** REQUIREMENT **
In the records below, one line contains "- Россия, Азербайджан". Print that line and every line after it exactly, down to the final one.

** EXTRACTED DATA **
::::::::

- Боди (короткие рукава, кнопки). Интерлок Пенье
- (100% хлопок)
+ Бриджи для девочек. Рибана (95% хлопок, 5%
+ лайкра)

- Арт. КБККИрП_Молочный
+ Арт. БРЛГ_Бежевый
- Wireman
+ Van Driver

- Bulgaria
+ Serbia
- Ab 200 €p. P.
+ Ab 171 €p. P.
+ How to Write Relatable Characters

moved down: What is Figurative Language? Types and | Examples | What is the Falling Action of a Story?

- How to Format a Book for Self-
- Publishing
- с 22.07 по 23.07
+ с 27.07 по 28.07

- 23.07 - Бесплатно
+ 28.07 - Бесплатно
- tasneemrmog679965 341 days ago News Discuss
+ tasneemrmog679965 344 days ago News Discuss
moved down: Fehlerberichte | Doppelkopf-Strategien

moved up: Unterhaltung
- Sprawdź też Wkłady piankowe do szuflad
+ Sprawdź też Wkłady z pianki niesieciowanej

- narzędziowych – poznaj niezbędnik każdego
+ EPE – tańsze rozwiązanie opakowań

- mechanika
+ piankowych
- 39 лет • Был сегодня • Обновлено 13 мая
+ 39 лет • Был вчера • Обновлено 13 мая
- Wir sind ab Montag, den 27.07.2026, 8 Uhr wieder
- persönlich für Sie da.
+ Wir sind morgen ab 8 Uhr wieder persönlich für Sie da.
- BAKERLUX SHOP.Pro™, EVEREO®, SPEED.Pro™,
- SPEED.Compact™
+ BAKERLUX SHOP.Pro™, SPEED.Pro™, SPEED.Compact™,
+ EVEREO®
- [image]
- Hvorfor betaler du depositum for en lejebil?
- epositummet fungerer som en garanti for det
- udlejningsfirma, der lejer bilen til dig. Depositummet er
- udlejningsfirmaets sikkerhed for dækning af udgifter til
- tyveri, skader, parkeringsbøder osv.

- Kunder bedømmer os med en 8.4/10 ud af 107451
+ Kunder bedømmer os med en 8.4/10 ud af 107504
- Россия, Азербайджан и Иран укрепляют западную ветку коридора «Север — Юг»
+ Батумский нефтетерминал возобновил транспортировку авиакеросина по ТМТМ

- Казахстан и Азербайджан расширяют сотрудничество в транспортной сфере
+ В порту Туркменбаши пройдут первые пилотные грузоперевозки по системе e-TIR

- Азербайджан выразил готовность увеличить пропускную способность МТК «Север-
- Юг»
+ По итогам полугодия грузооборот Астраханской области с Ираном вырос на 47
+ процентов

::::::::

** EXERCISE OUTPUT **
- Россия, Азербайджан и Иран укрепляют западную ветку коридора «Север — Юг»
+ Батумский нефтетерминал возобновил транспортировку авиакеросина по ТМТМ

- Казахстан и Азербайджан расширяют сотрудничество в транспортной сфере
+ В порту Туркменбаши пройдут первые пилотные грузоперевозки по системе e-TIR

- Азербайджан выразил готовность увеличить пропускную способность МТК «Север-
- Юг»
+ По итогам полугодия грузооборот Астраханской области с Ираном вырос на 47
+ процентов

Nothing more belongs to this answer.